* [Entries shown]
================
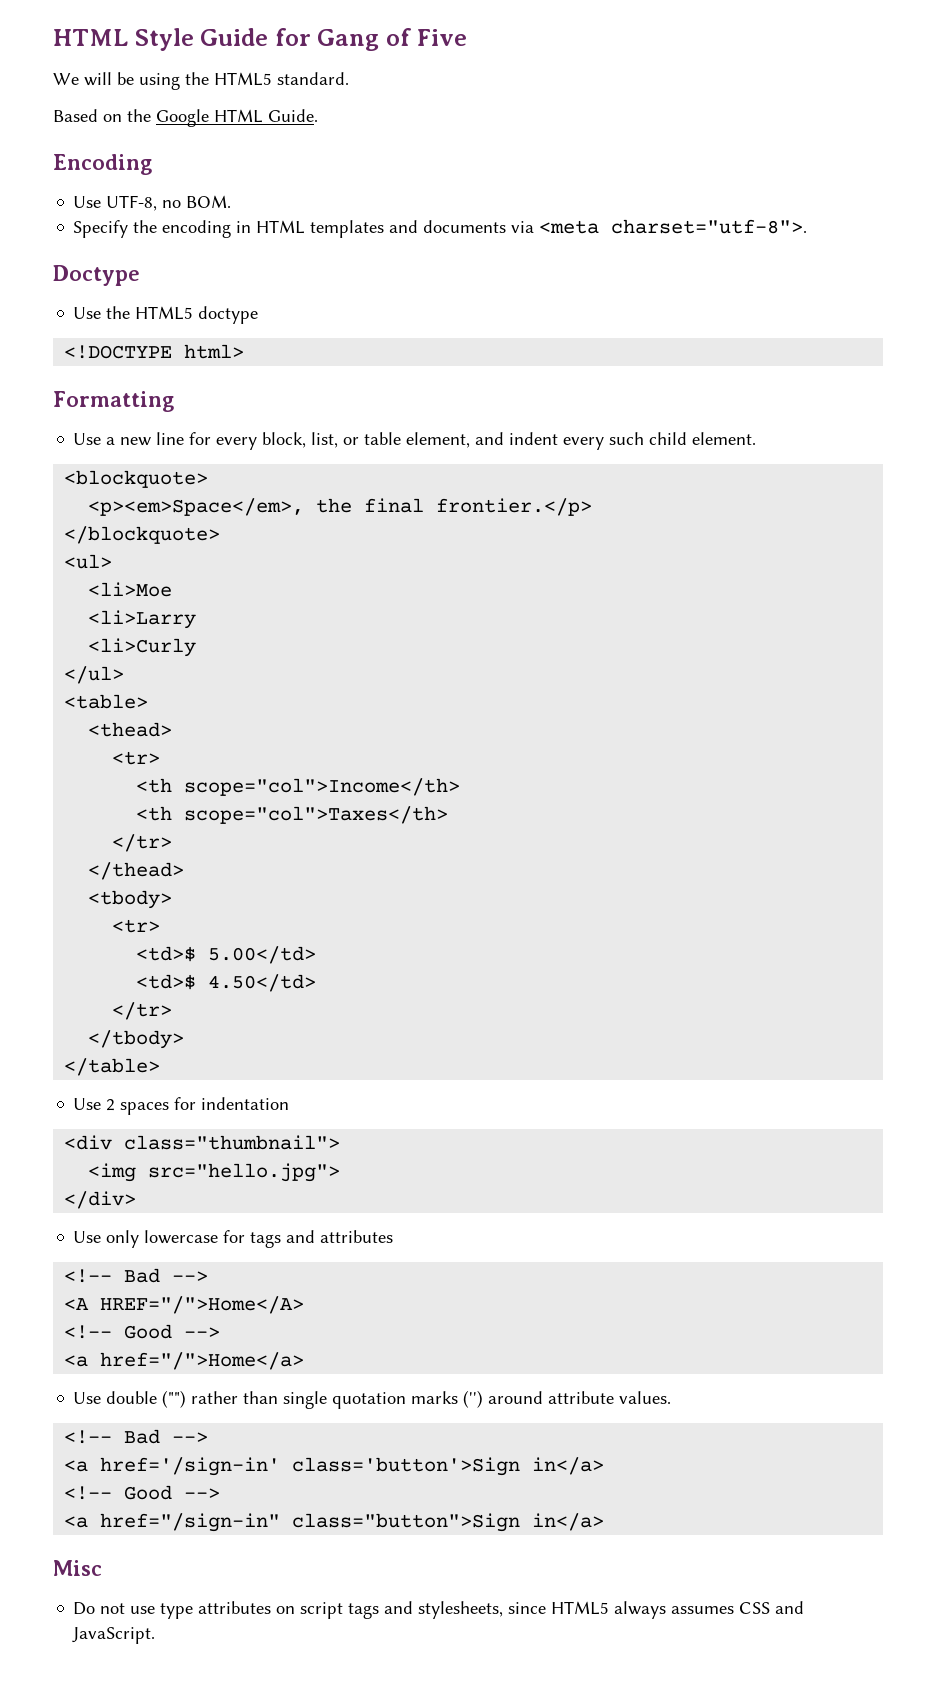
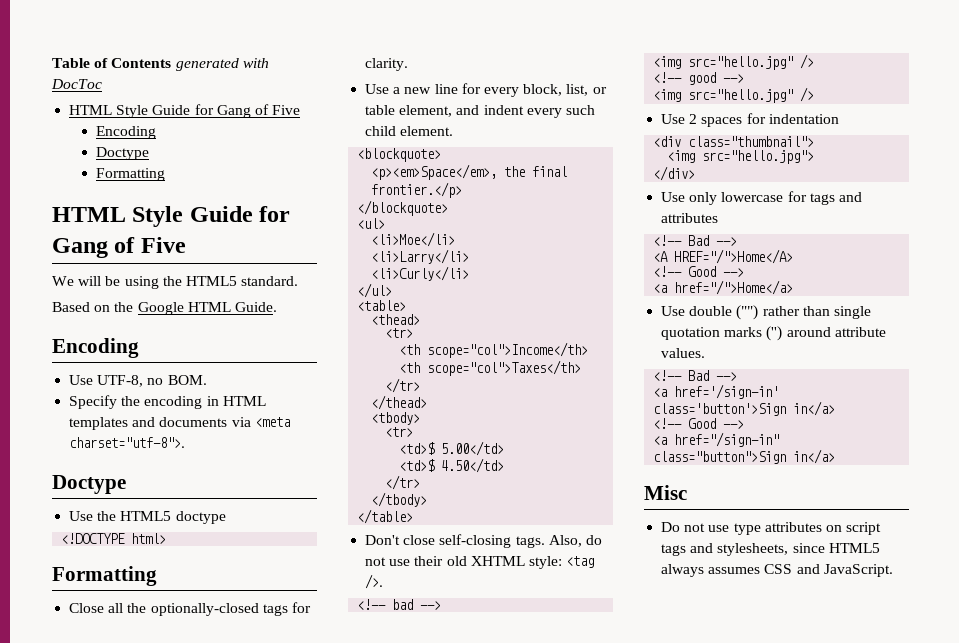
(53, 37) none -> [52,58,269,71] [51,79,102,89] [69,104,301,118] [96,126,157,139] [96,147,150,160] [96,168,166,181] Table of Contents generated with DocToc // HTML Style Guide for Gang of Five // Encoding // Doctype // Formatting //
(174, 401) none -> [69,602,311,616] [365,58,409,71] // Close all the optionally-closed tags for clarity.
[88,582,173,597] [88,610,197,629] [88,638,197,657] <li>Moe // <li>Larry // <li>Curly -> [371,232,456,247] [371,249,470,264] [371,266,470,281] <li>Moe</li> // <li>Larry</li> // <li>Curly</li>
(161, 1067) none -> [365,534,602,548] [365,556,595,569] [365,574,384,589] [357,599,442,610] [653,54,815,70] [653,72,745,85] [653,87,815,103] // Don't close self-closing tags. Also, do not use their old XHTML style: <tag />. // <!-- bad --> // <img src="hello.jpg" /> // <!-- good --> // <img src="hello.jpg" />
================
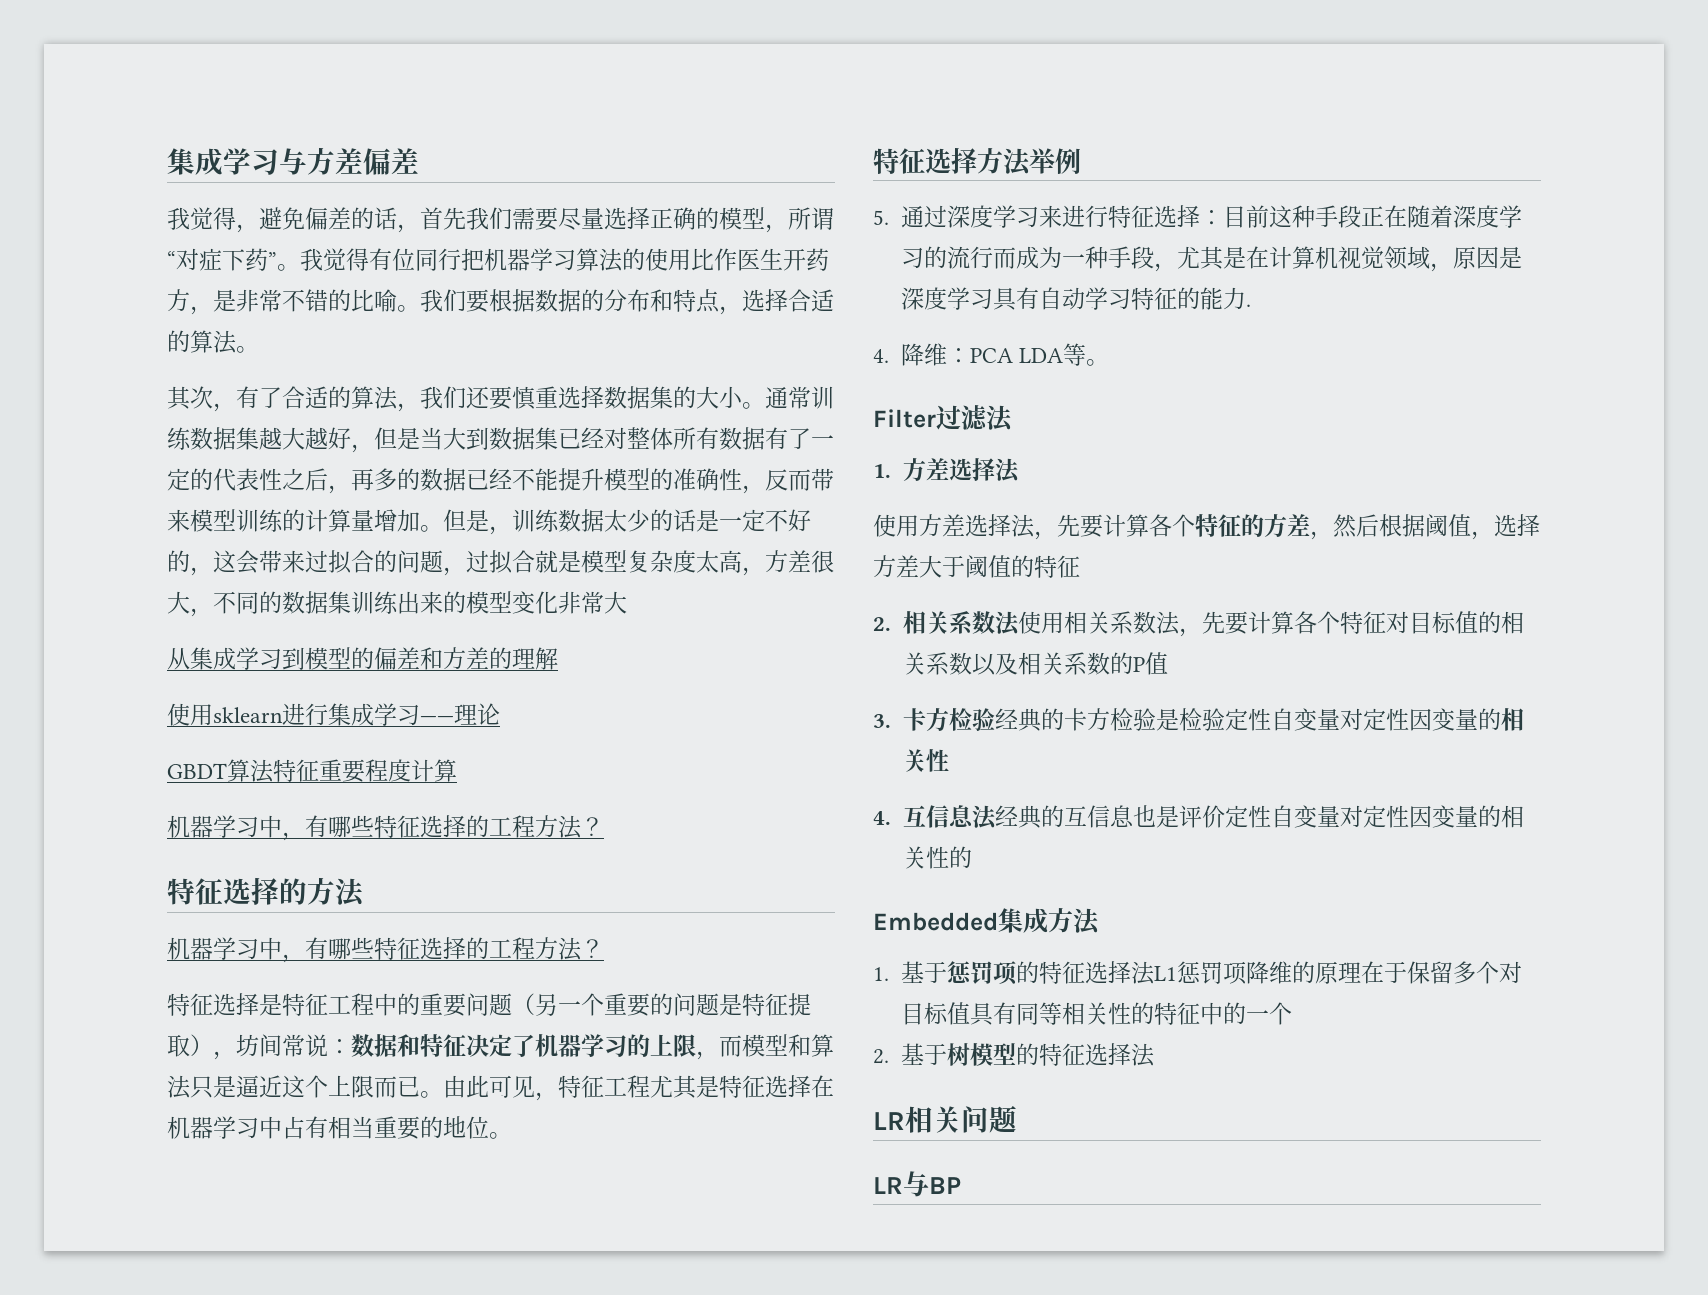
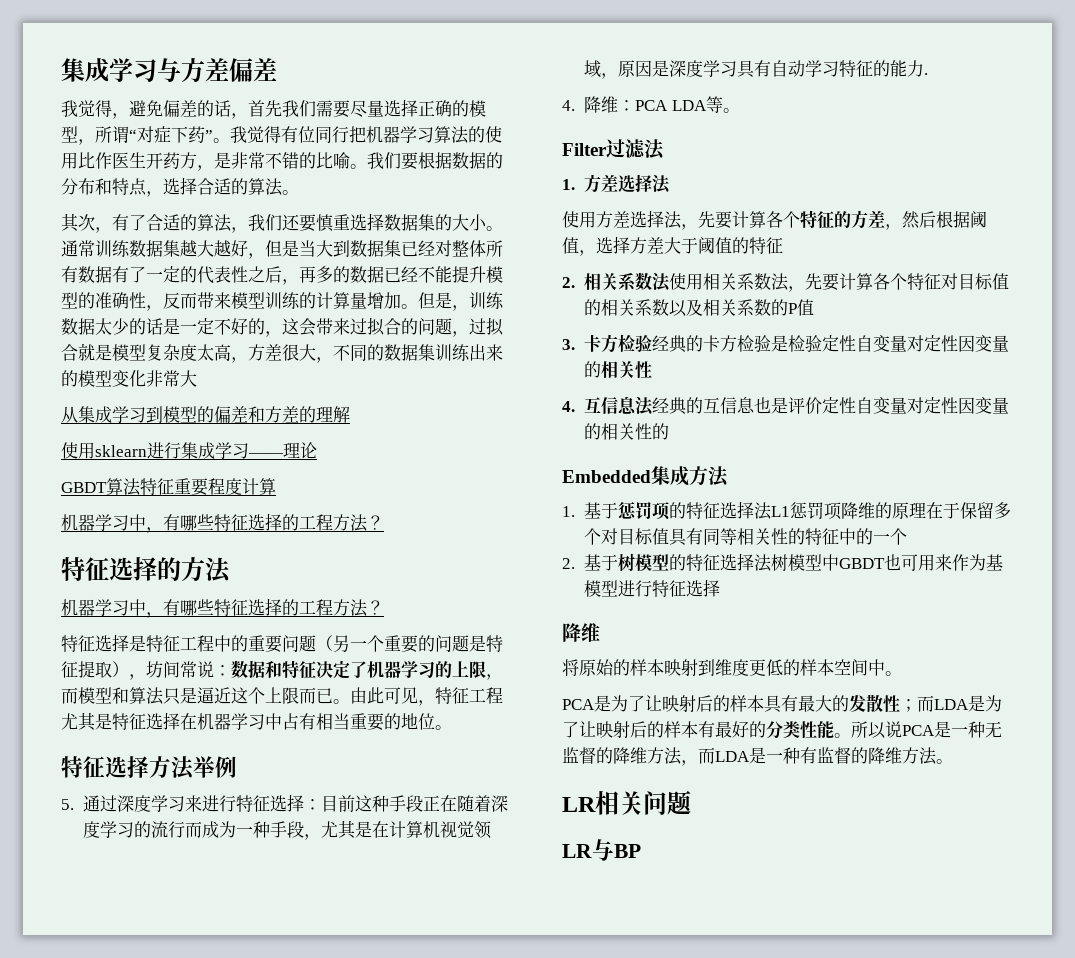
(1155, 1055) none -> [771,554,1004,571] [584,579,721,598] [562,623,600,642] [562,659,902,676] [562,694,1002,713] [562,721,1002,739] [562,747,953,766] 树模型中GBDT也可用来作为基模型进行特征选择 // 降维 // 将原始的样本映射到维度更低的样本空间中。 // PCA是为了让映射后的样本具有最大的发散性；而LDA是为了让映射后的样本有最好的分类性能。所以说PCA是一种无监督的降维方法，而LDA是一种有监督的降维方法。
================
* [The problem] When you reach the line in the material above that holds "(53, 37) none", begin reproducing lines exactly, and stop after the line that holds "(174, 401) none".

* [Task answer]
(53, 37) none -> [52,58,269,71] [51,79,102,89] [69,104,301,118] [96,126,157,139] [96,147,150,160] [96,168,166,181] Table of Contents generated with DocToc // HTML Style Guide for Gang of Five // Encoding // Doctype // Formatting //
(174, 401) none -> [69,602,311,616] [365,58,409,71] // Close all the optionally-closed tags for clarity.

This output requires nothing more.